INPUT START

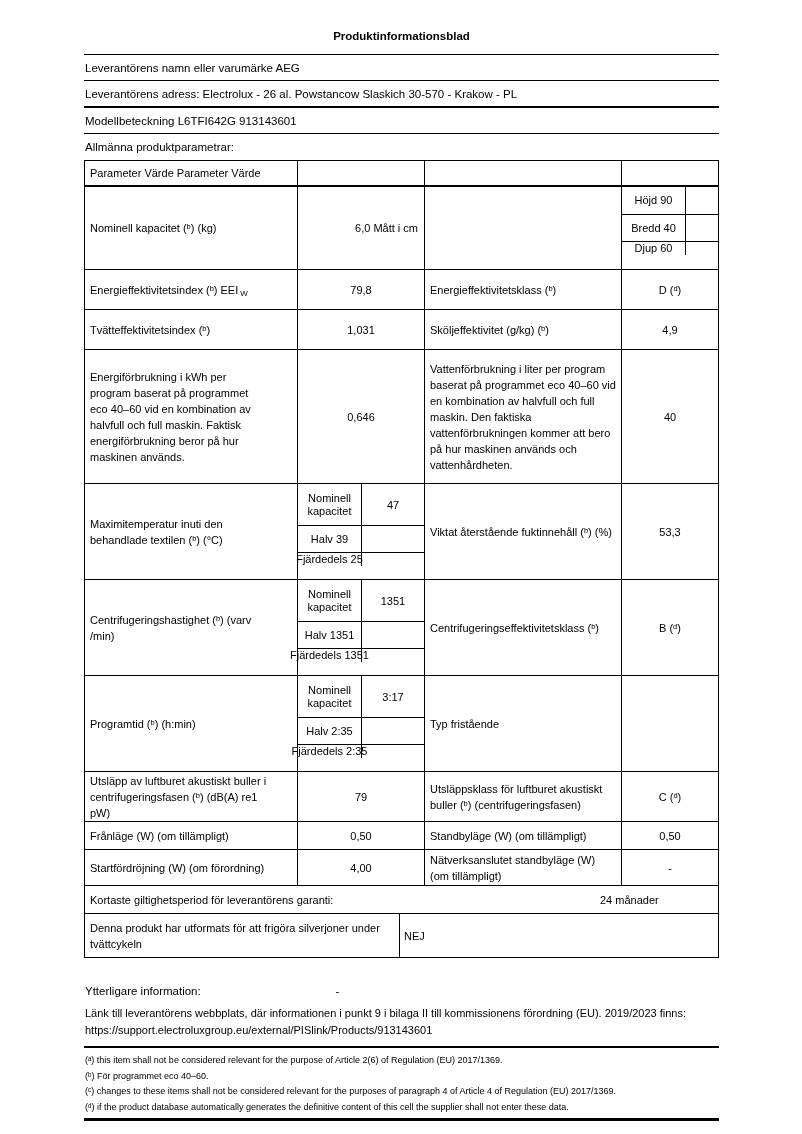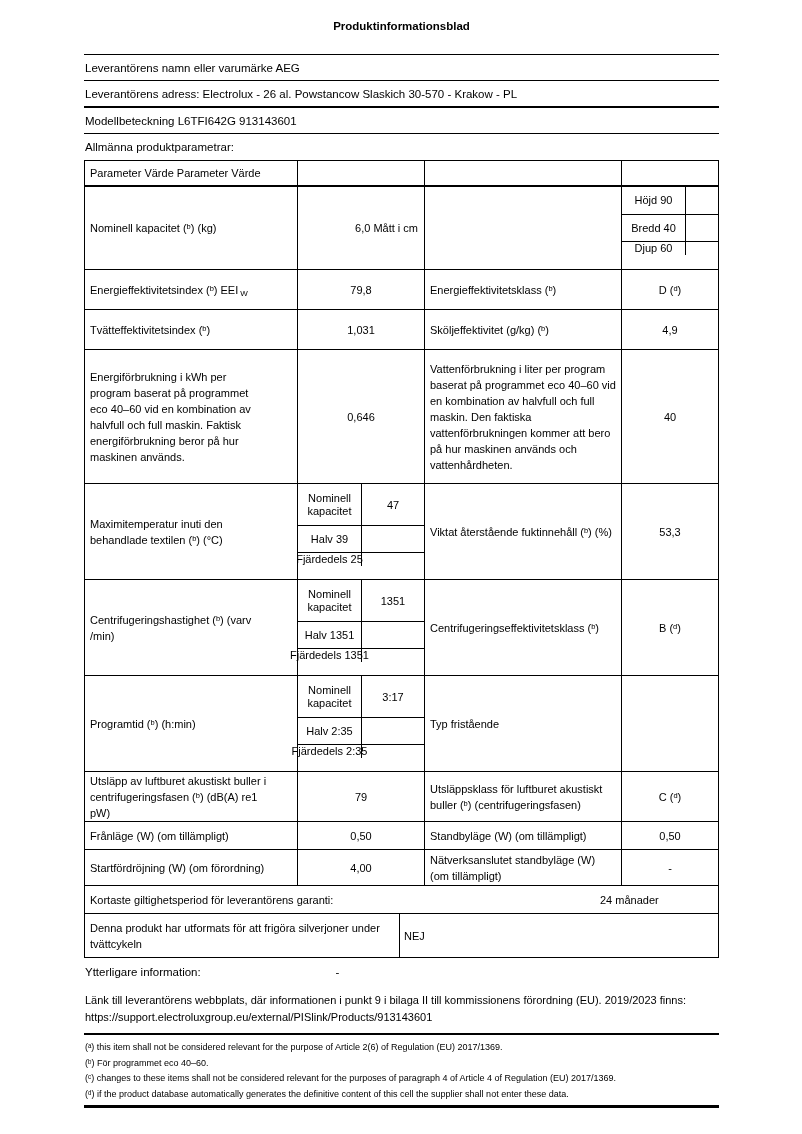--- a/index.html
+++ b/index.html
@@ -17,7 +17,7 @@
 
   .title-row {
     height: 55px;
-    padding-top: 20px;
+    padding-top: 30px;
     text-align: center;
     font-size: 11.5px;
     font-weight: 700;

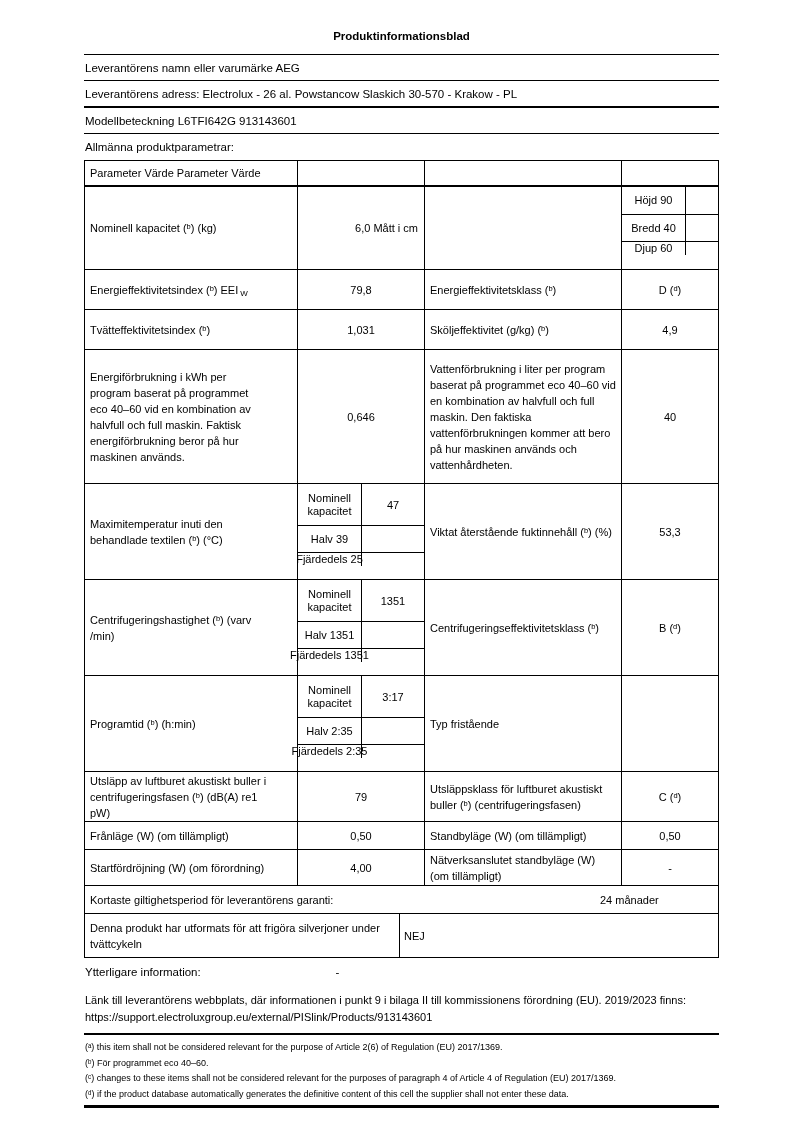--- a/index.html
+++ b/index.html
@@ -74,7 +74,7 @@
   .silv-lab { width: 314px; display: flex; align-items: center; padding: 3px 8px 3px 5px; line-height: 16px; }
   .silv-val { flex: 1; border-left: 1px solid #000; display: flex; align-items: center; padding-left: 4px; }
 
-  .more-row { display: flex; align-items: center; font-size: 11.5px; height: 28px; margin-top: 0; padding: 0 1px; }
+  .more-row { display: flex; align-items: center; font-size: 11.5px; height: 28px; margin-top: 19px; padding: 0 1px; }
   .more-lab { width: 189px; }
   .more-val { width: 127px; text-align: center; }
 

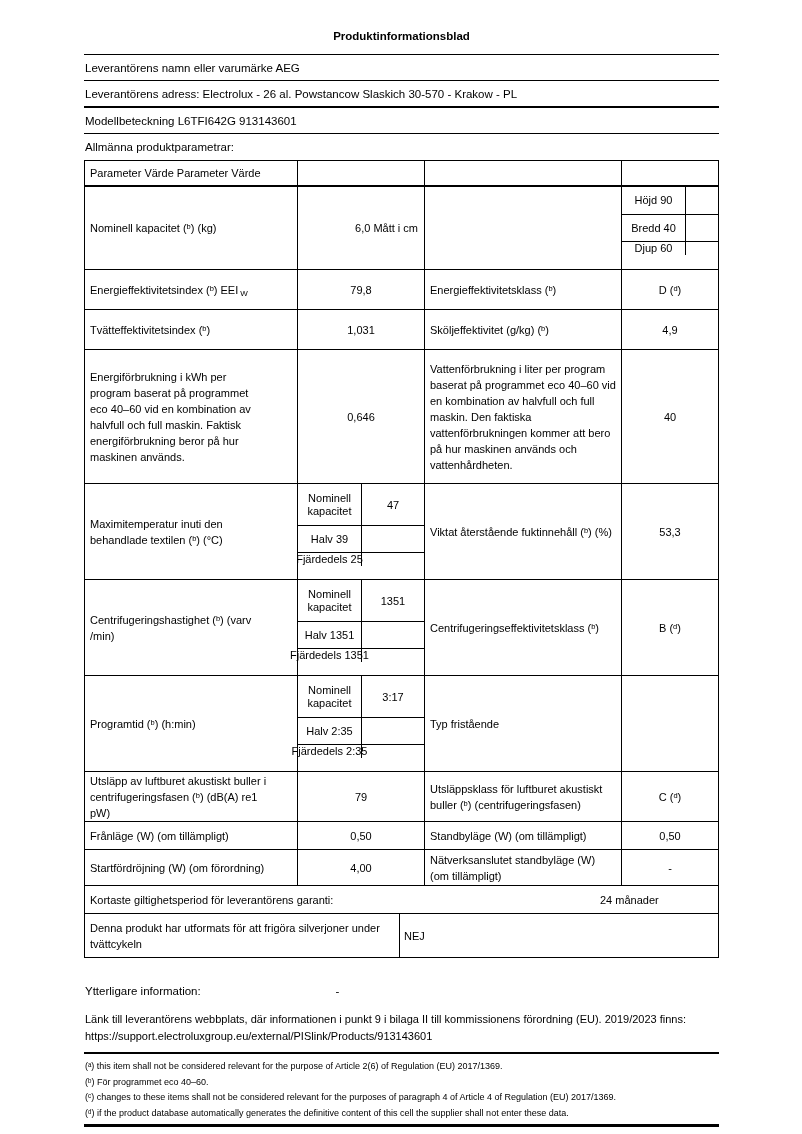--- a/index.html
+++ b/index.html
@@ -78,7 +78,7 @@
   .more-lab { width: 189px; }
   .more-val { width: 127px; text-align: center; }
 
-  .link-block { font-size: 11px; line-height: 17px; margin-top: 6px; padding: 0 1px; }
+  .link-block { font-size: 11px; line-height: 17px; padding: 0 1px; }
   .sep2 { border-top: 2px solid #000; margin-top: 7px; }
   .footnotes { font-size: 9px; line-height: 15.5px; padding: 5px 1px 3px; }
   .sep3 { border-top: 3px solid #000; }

INPUT END
INPUT START

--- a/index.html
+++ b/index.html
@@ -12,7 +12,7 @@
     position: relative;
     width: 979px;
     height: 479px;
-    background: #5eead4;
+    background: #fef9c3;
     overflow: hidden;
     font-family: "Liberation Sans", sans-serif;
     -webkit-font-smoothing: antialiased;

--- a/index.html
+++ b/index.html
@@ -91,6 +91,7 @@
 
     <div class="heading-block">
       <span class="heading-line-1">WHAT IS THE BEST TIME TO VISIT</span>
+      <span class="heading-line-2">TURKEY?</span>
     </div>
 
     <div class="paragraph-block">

INPUT END

YOUR GOAL: Copy whichever lines of the records above contain the word "heading".

RESPONSE AREA:
     <div class="heading-block">
       <span class="heading-line-1">WHAT IS THE BEST TIME TO VISIT</span>
+      <span class="heading-line-2">TURKEY?</span>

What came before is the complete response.